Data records
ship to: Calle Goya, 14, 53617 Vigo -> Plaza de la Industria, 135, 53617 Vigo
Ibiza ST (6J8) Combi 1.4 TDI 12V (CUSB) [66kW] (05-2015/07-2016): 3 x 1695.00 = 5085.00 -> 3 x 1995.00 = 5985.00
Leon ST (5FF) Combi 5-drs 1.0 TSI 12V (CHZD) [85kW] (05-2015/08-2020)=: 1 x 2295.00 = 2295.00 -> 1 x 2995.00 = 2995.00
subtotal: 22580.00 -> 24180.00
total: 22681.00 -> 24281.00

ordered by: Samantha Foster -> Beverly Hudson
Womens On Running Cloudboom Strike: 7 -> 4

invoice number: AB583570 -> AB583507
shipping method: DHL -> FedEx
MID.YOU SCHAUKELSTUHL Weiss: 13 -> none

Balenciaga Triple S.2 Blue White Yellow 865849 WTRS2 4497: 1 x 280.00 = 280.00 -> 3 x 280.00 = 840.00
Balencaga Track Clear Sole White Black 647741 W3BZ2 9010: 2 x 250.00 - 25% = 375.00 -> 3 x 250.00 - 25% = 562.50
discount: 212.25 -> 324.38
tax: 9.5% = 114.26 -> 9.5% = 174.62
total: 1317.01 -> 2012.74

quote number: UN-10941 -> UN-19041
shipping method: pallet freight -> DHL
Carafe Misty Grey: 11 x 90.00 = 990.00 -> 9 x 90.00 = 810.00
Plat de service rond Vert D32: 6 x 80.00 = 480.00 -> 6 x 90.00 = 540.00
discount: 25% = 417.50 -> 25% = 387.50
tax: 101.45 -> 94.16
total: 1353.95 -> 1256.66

=== Task statement ===
Pick out the lines above containing the word "discount", then copy them.

=== Answer to this task ===
discount: 212.25 -> 324.38
discount: 25% = 417.50 -> 25% = 387.50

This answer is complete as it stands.